*Problem description*.
Each line of the data must be written out again verbatim; no image belongs in the copy.

====== Input records

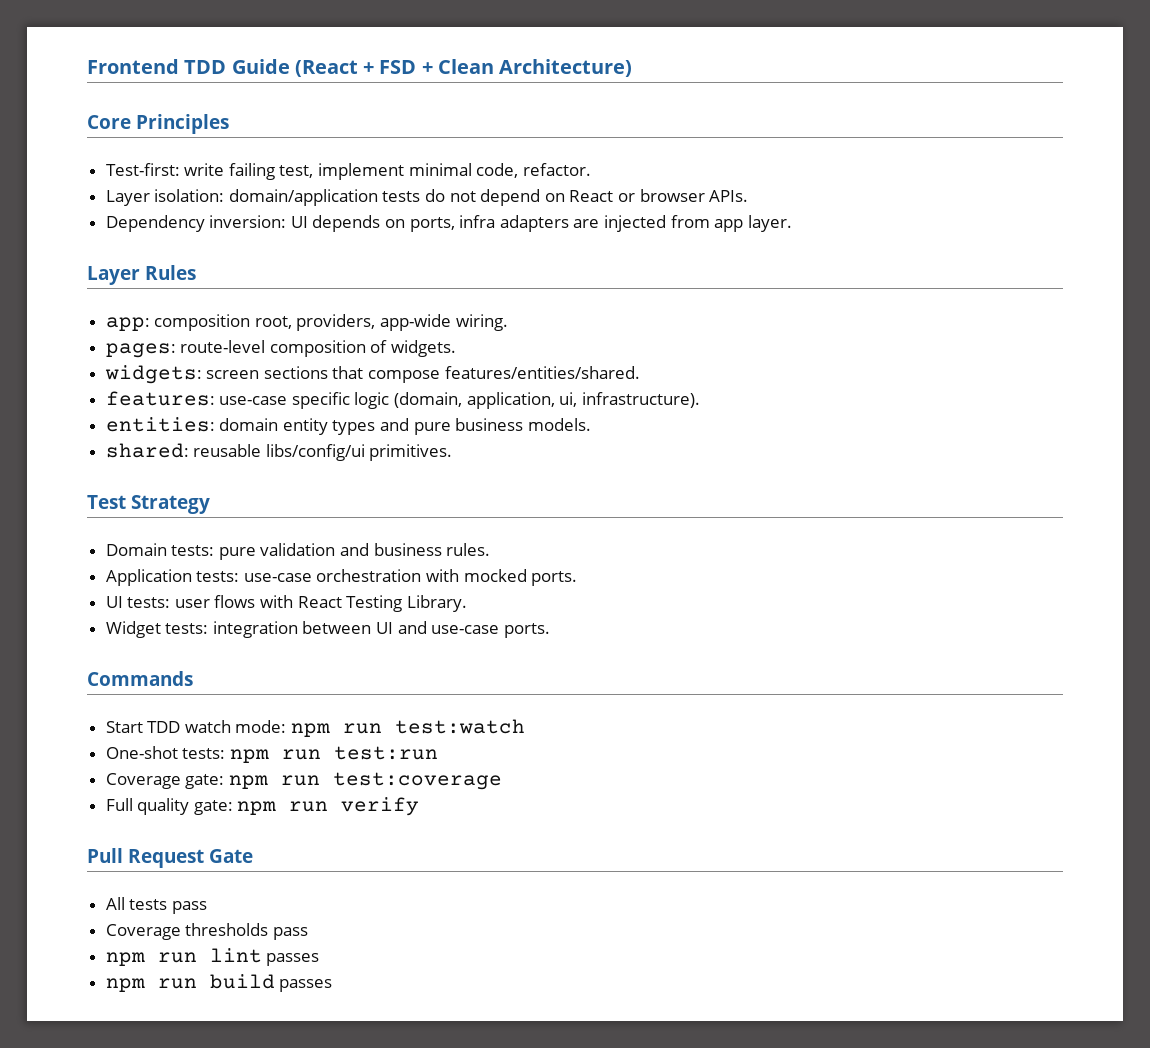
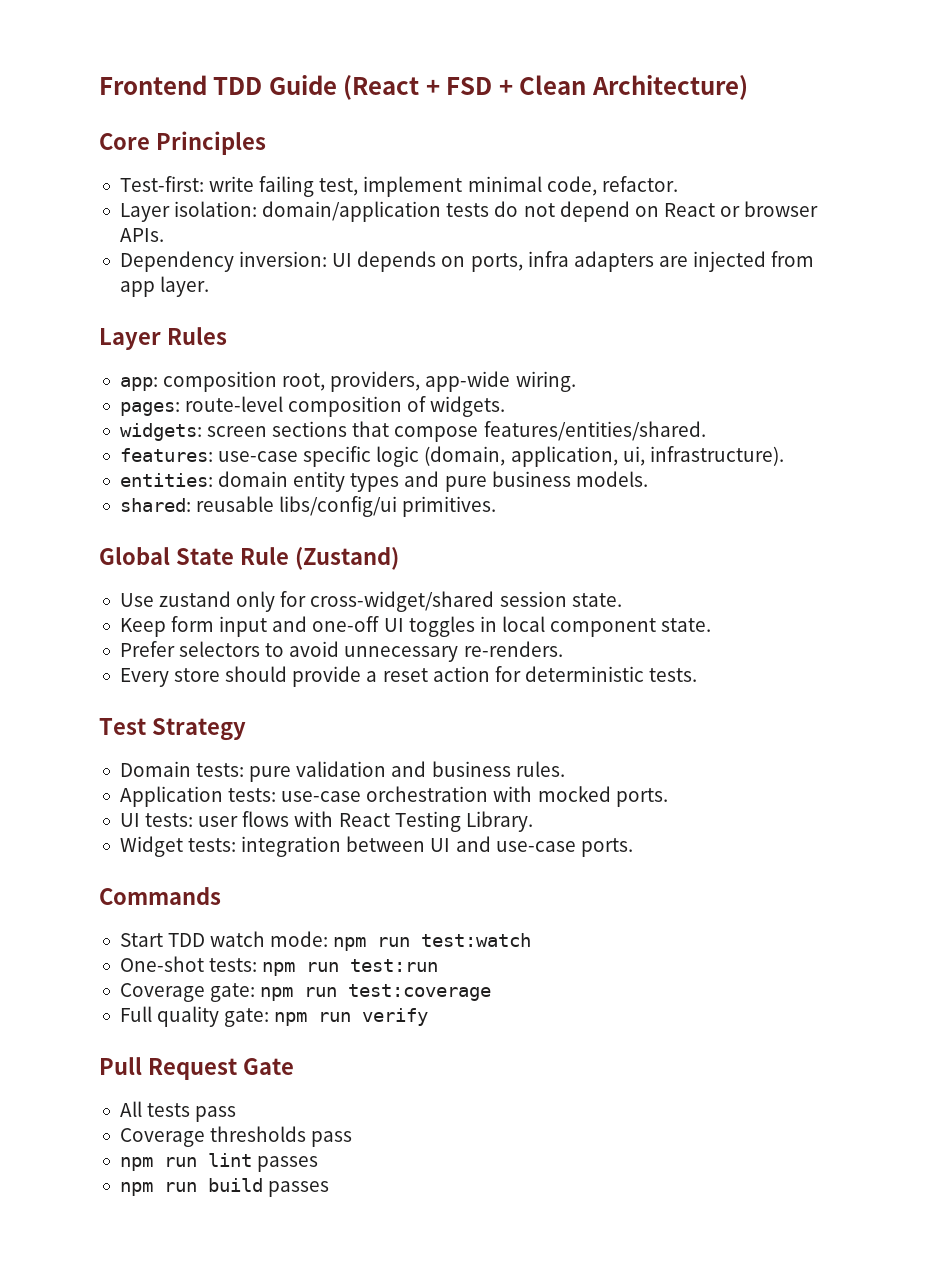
+ Global State Rule (Zustand)
+ Use zustand only for cross-widget/shared session state.
+ Keep form input and one-off UI toggles in local component state.
+ Prefer selectors to avoid unnecessary re-renders.
+ Every store should provide a reset action for deterministic tests.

============

*Answer to this task*.
+ Global State Rule (Zustand)
+ Use zustand only for cross-widget/shared session state.
+ Keep form input and one-off UI toggles in local component state.
+ Prefer selectors to avoid unnecessary re-renders.
+ Every store should provide a reset action for deterministic tests.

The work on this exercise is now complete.